CVDs are a group of diseases involving the heart or blood vessels and are now the leading cause of diabetes-related morbidity and mortality.6 Globally, there were an estimated 422.7 million cases of CVD, and Africa were one of the countries with the highest age-standardized prevalence in 2015.7 The age-adjusted incidence rate of CVD was 6,081.6 per 100,000 in 2017.8 According to a systematic literature review from 2007 to 2017, the magnitude of CVD among DM was about 32.2% in the world.9
CVD is among the world’s leading killers, responsible for a combined 15.2 million deaths in 2016, increasing to 17.8 million in 2017, and has remained a leading cause of death in the last 15 years.8,10 According to 2015 global burden of disease data there were 418, 285, and 349 deaths per 100,000 due to CVD in central, western, and eastern SSA countries.7 CVD death has increased by more than 50% in SSA over the past three decades11 and is inclined to happen at younger ages, leading to a high number of disability adjusted life years and most of them were attributed to DM.12,13
Several epidemiological researchers around the world have identified older age and longer duration of DM,14 high density lipoprotein cholesterol (HDL-C) level,15 smoking and heavy alcohol consumption,16 HTN,17,18 poor glycemic control (high glycosylated hemoglobin (HbA1c)18 and TG19 to be independent predictors for incident CVD. In response to the recent rise of CVDs in developing countries, the World Health Organization (WHO) has identified very cost-effective interventions that are applicable even in low-resource settings for prevention and control of CVDs.20
Although the WHO predicts a rapid increase of CVDs in SSA by 2030, researchers perceive that CVDs are not a priority public health problem in the region.21 This perception is undermining the existing burden of the problem in this continent.

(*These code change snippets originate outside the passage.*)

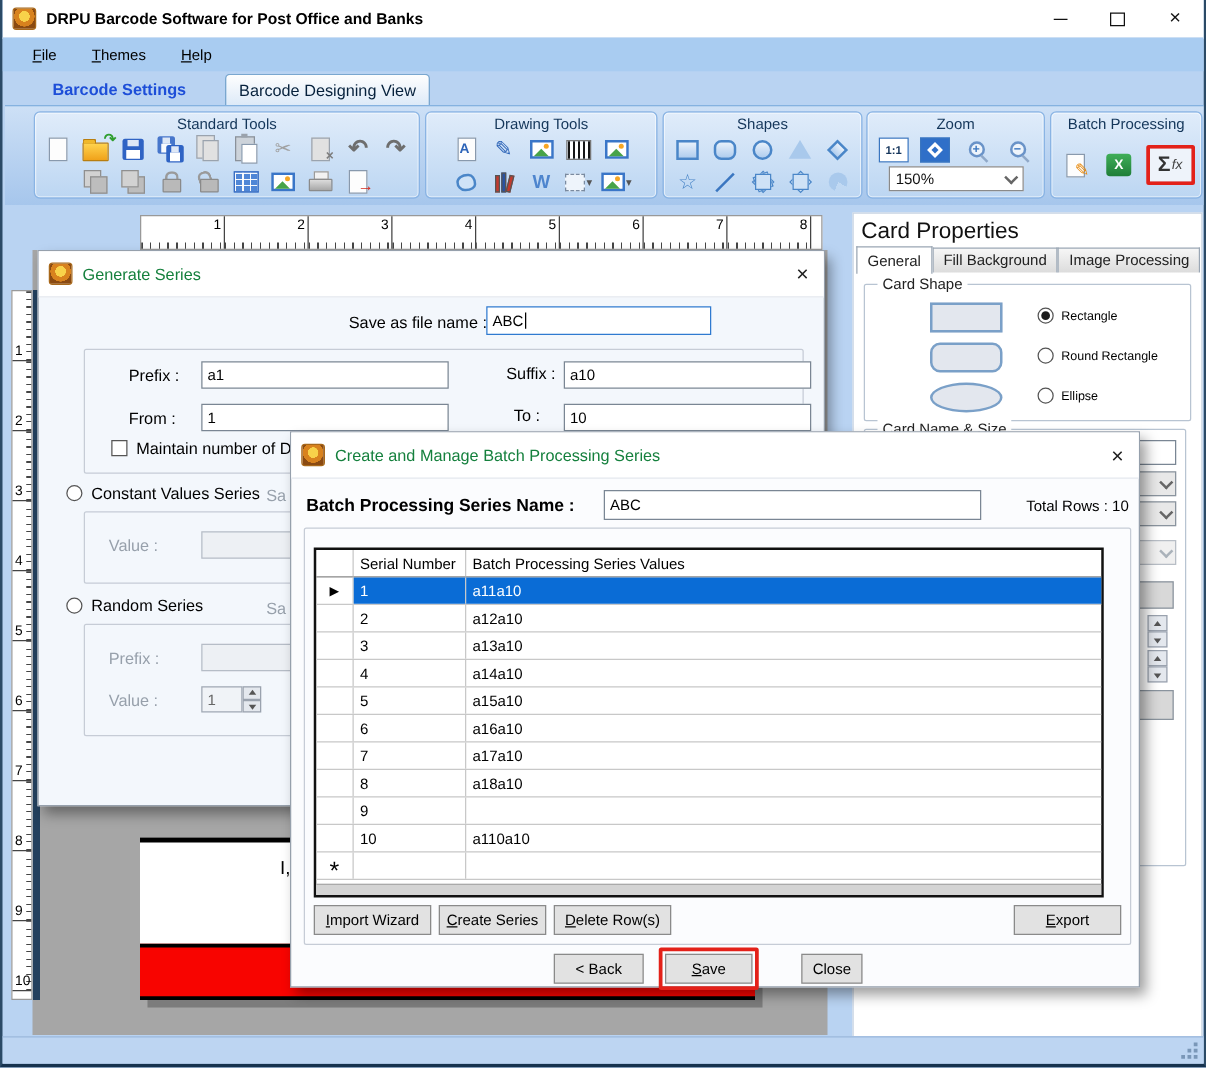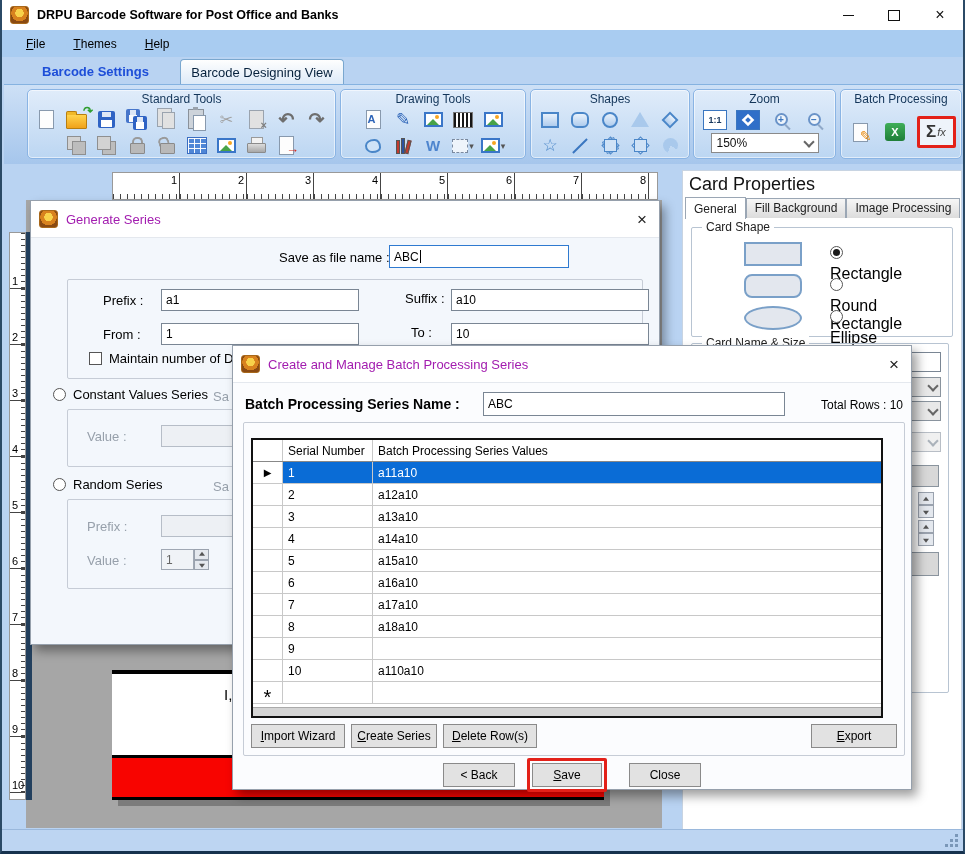"Generate Series" .dtitle .txt { color: #a21caf -> #15803d }
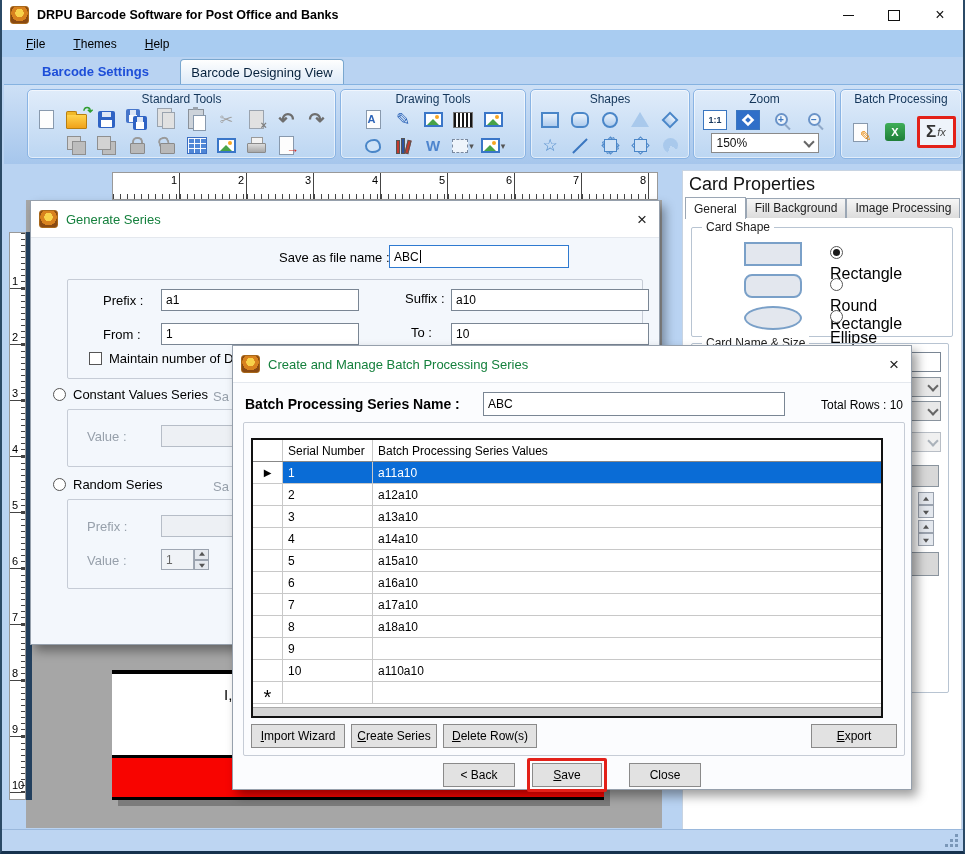"Rectangle" .rdrow { align-items: flex-start -> flex-end; flex-direction: column -> none; font-size: 16px -> 10px }
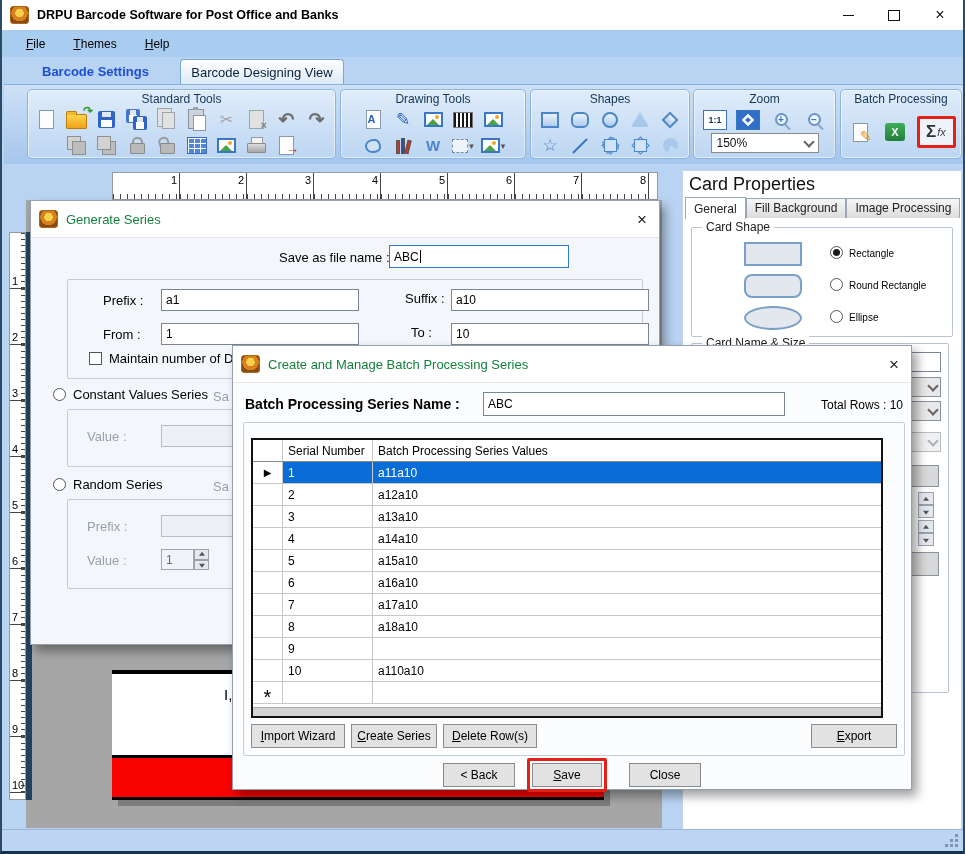"Close" div.btn { left: 396px -> 408px; width: 72px -> 49px }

Despite CVDs continuing to devastate human survival through the premature deaths of its workforce in developing countries, the few studies in Ethiopia have been limited to cross-sectional studies, which alone are insufficient to assess the risk of incident cardiovascular events. Therefore, we determined the incidence and predictors of cardiovascular disease among diabetic patients, from 2012 to 2020.
Methods and Materials
Study Setting, Design, and Period
This was a retrospective follow-up study done at Jimma University Medical Center (JUMC) to assess the incidence and predictors of CVD among diabetic patients from September 5, 2012 to February 25, 2020. JUMC is one of the largest public hospitals in Jimma zone, Oromia regional state, Ethiopia. It is about 352 kilometers from Addis Ababa, the capital city of Ethiopia. Every year approximately 9,000 inpatients and 80,000 outpatients are served in the hospital, coming from a catchment population of about 15 million people. In addition to other services, chronic disease follow-up services are being provided and diabetic clinic is found separated from other chronic disease.
Study Population
Our reference population involves all type 1 DM (T1DM) and type 2 DM (T2DM) patients (age of 15 years and above) who had follow-up at JUMC and all newly-diagnosed T1DM and T2DM patients during the study period were our study population. The study population was recruited from September 5, 2012 to September 8, 2015 and each case was followed until February 25, 2020. Once diagnosed for T1DM or T2DM, follow-up immediately started for all patients. We followed our cohort of DM patients to measure the primary outcomes, and new cases of CVD were recorded among diabetic patients during the follow-up period. Diabetic patients with no history of CVD at baseline were included in the study. Patients with unknown date of diabetes and cardiovascular disease diagnosis were excluded from the study.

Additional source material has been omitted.